I recently discovered that I can’t just increase my T dosing, because I’m not getting the TRT experience I desire at my current level of 30 mg EOD. Recently, I jumped from 30 mg to 40 mg (5 ML) over a week’s time thinking I was being smart by not “shocking” my system with the higher T dose all at once. Unfortunately,I got a very strong aromatase response, that caused a very uncomfortable BPH result, over a 3 week period. I lowered my dosing back to 30 mg and that seems fine where BPH is concerned but, my body requires more T to feel as I need to. I shared this problem a while ago, on this forum and I got a helpful response from a guy named Marcus, who explained that increasing T dosing slowly was the key since it gave the body time to adapt to the new T levels. He like other suggested 2 months, for my system to reach homeostasis, which is when my body has “accepted” the higher level of T and aromatization remains stable.
My question is what is a good level to choose for a single increase, without triggering high levels of aromatization, and still achieve my goal of a 40 mg increase EOD. Perhaps 4 mg for two months, then another another 4 mg for 2 months and finally 2 mg for two months. Totaling about 6 months to reach a dosing scheduled of 40 mg EOD, or a total increase of 10 mg. Can I choose a higher single dose, perhaps 3 or 4 mg to reduce the time to achieve the 40 mg goal, or maybe less time than 2 months, maybe 21 days would be doable to achieve homeostasis. I’m just not sure what increments to use for duration and dosing.
With that said, I know we are all different, I also know that there isn’t a definitive guide line. I’m just trying to get an informed opinion, hoping that someone may have knowledge in this area.
If you have an opinion I would be interested in hearing it. Please, base your response on the information in this post, this is not a question about labs.

Thank you

What does the (5 ML) mean? I don’t get the context.

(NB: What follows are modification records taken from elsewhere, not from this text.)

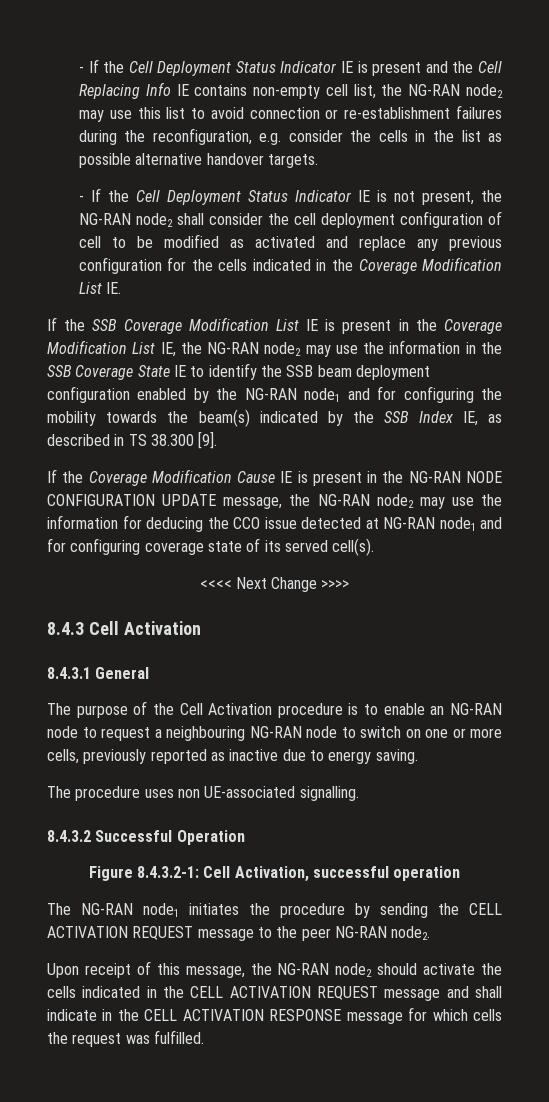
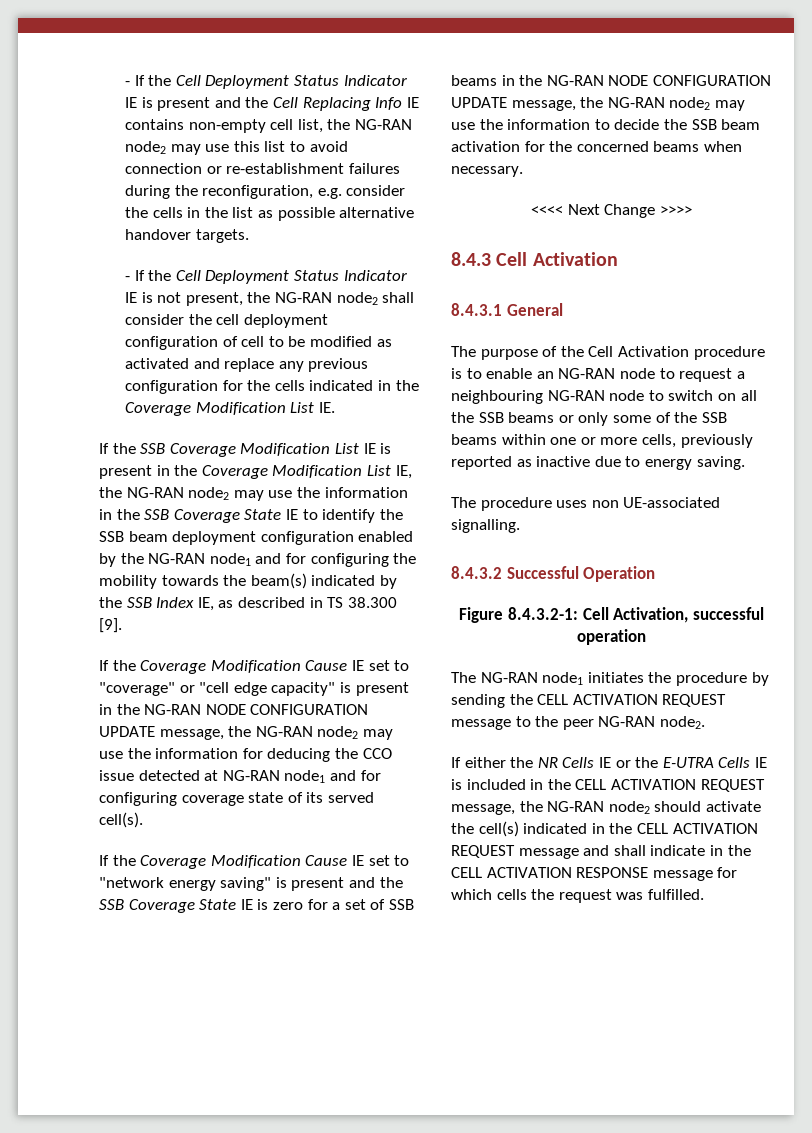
- If the Coverage Modification Cause IE is present in the NG-RAN NODE CONFIGURATION UPDATE message, the NG-RAN node2 may use the information for deducing the CCO issue detected at NG-RAN node1 and for configuring coverage state of its served cell(s).
+ If the Coverage Modification Cause IE set to "coverage" or "cell edge capacity" is present in the NG-RAN NODE CONFIGURATION UPDATE message, the NG-RAN node2 may use the information for deducing the CCO issue detected at NG-RAN node1 and for configuring coverage state of its served cell(s).
+ If the Coverage Modification Cause IE set to "network energy saving" is present and the SSB Coverage State IE is zero for a set of SSB beams in the NG-RAN NODE CONFIGURATION UPDATE message, the NG-RAN node2 may use the information to decide the SSB beam activation for the concerned beams when necessary.
- The purpose of the Cell Activation procedure is to enable an NG-RAN node to request a neighbouring NG-RAN node to switch on one or more cells, previously reported as inactive due to energy saving.
+ The purpose of the Cell Activation procedure is to enable an NG-RAN node to request a neighbouring NG-RAN node to switch on all the SSB beams or only some of the SSB beams within one or more cells, previously reported as inactive due to energy saving.
- Upon receipt of this message, the NG-RAN node2 should activate the cells indicated in the CELL ACTIVATION REQUEST message and shall indicate in the CELL ACTIVATION RESPONSE message for which cells the request was fulfilled.
+ If either the NR Cells IE or the E-UTRA Cells IE is included in the CELL ACTIVATION REQUEST message, the NG-RAN node2 should activate the cell(s) indicated in the CELL ACTIVATION REQUEST message and shall indicate in the CELL ACTIVATION RESPONSE message for which cells the request was fulfilled.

30mg EOD is 105mg per week. 40mg EOD is 140mg per week. Maybe try something in between? Maybe try 120mg per week.

Hello Jimg,

5 ML typo. Thanks for jumping in but I think something in the middle is to much of an increase.

Thanks again.

There is no such number. If you react that way, then you react that way. You simply go up and ride it out. It will settle down after a couple of weeks and you will go back to normal.

Hello hardartery,

I hear what your saying and I’ve heard that too, but the time frame I’ve heard has always been 2 months is where things will settle in. Recently, I had the opportunity to re start TRT and I started with 24mg for about 2 weeks and moved up to 30mg for about a week and after another 10 days, I went to 40mg. Two weeks after 40mg my E2, (not DHT) was causing BPH and peeing was a problem for the next 2 weeks and I had to drop my dosage to 24mg and let things settle down. Then I spoke to a guy who had a similar problem and he recommended smaller doses and longer time, more than 2 weeks. Unfortunately, I never got the specifics. I’m just trying to get a handle on lower dosing and longer time specifics, in case anyone happens to know. I think I’ve pretty well tried all the obvious stuff.

Thanks’ for your response I appreciate.

I don’t have BPH, so I can’t speak from experience on that. But, I would have stayed at 30mg for more weeks than that before trying to move up.

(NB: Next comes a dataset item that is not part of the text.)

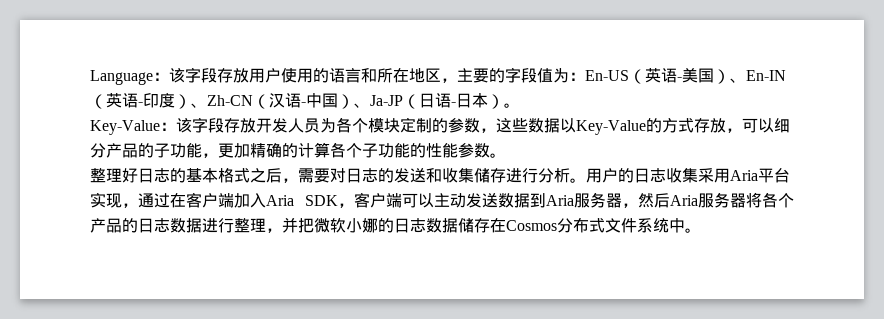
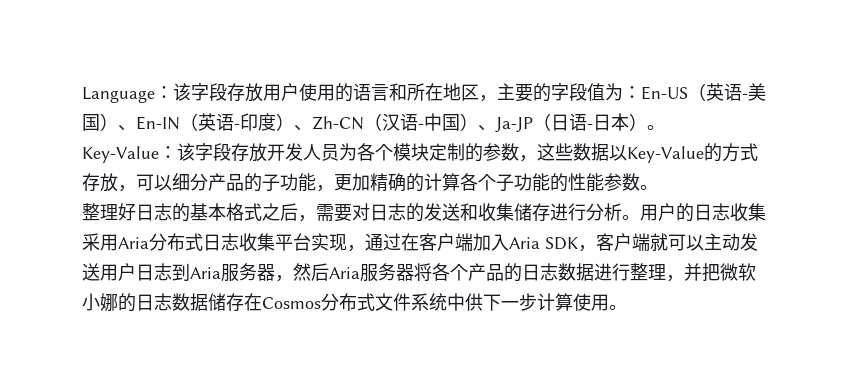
- 用户的日志收集采用Aria平台实现，通过在客户端加入Aria SDK，客户端可以主动发送数据到Aria服务器，然后Aria服务器将各个产品的日志数据进行整理，并把微软小娜的日志数据储存在Cosmos分布式文件系统中。
+ 用户的日志收集采用Aria分布式日志收集平台实现，通过在客户端加入Aria SDK，客户端就可以主动发送用户日志到Aria服务器，然后Aria服务器将各个产品的日志数据进行整理，并把微软小娜的日志数据储存在Cosmos分布式文件系统中供下一步计算使用。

BHP is the result of very high E2 which comes about as a result of a testosterone level that is to high, causing an aromatase reaction, hence the rise in E2 and therefore, BPH.As you see any guy can have it or not. In your previous post you eluded to a couple of weeks and now you mention going “longer” it’s this very best guess seniro that I’m trying avoid and dial on spicifics.

Thanks again!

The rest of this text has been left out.